The balance sheet gives Lei Jun options that most competitors do not have, but optionality is not the same as strategy. Cash can buy speed, talent and access; it can also postpone hard decisions about a weak business. The next measure of Xiaomi will be whether investment creates a more coherent system. Markets may celebrate a dramatic transaction, yet the better evidence is operating leverage, resilience and the freedom to keep investing when the cycle turns.

The company is making inroads in the electric vehicle market as well, after Lei first announced his EV ambition in 2021. So far, Xiaomi has launched the SU7 electric sedan and the YU7 electric SUV. Both models are known for their affordable prices and stylish design. Lei is also the chairman of Hong Kong-listed software firm Kingsoft and an investor in JOYY, a Nasdaq-listed live-streaming and social media platform formerly known as YY.com.

The risk inside the opportunity

The immediate pressure comes from technical cycles shortening while the cost of staying at the frontier rises. Customers want lower prices and more capability; governments want security and domestic capacity. That leaves little room for a comfortable middle. The company must keep investing before returns are visible, while proving that today’s advantage is more than a temporary shortage or a fashionable product category.
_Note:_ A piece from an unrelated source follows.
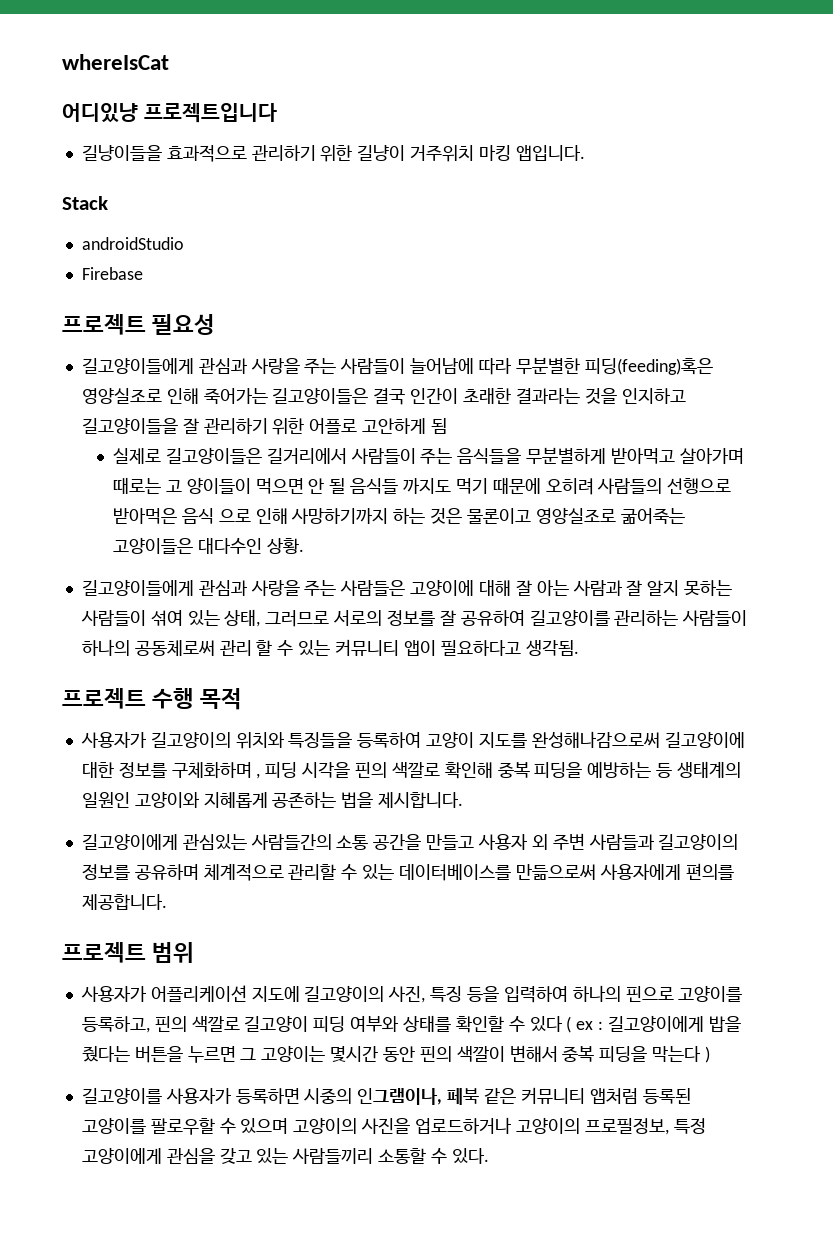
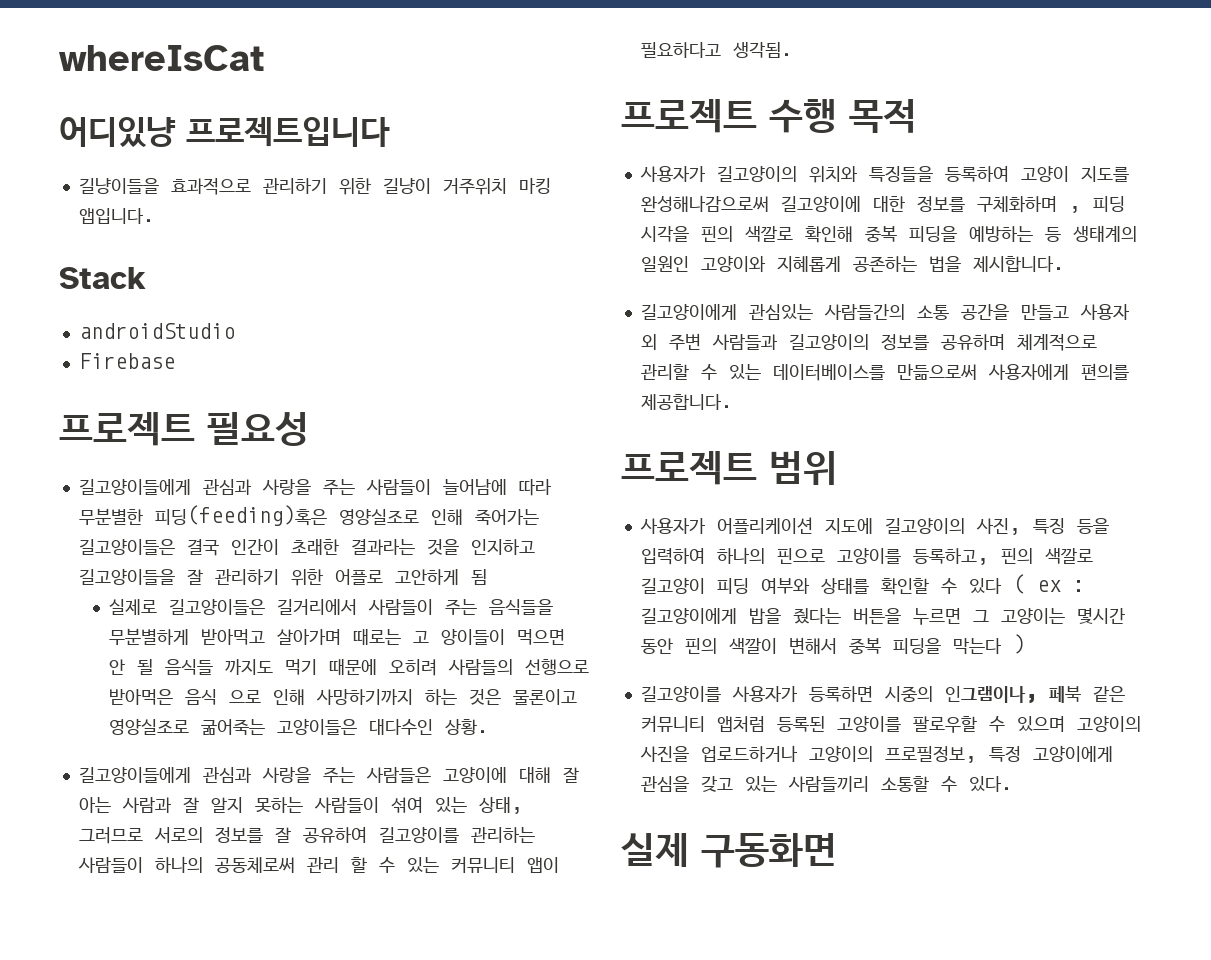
(489, 1156) none -> [621,833,837,868] // 실제 구동화면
Talent is the other scarce resource. A company associated closely with Lei Jun can attract ambitious executives, but it must also offer them decisions worth owning. Xiaomi will need specialists who understand the current business and outsiders prepared to question its assumptions. The useful culture is neither reverence nor rebellion. It is a system in which evidence can change a plan, accountability follows authority and the strongest people see a future for themselves beyond proximity to the controlling figure.

Wealth rankings capture consequence, which is why Lei Jun belongs in the Asia Wealth 100. They do not settle the question of quality. That must be read through Xiaomi itself: the durability of margins, the concentration of risk, the credibility of governance and the relevance of the next investment cycle. A leader can influence all four, but not by treating market value as confirmation that the operating model no longer needs to be challenged.

The world outside the core business

East Asia adds a particular strategic pressure. Dense supply chains and demanding domestic customers can accelerate learning, while trade controls and political friction can narrow the room to maneuver. Lei Jun has to build relationships that survive policy cycles and localize enough capability to remain trusted without fragmenting Xiaomi into inefficient national versions. The region rewards speed, but the global opportunity belongs to companies that can translate speed into standards others choose to adopt. From China, Lei Jun also has to decide how much of the operating model should travel and how much must remain shaped by the home market.

That is the next act for Lei Jun. The fortune may continue to be measured through the market value attached to Xiaomi, but leadership will be measured through the quality of the institution left behind: whether it can absorb challenge, allocate capital without nostalgia and stay useful as its industry changes. The point of Lei Jun Wants Xiaomi to Be Taken Seriously as a Carmaker is not that the outcome is settled. It is that the strategic question is now visible, and the answer will be written by operating decisions rather than mythology.

Banner photograph: Forbes profile image.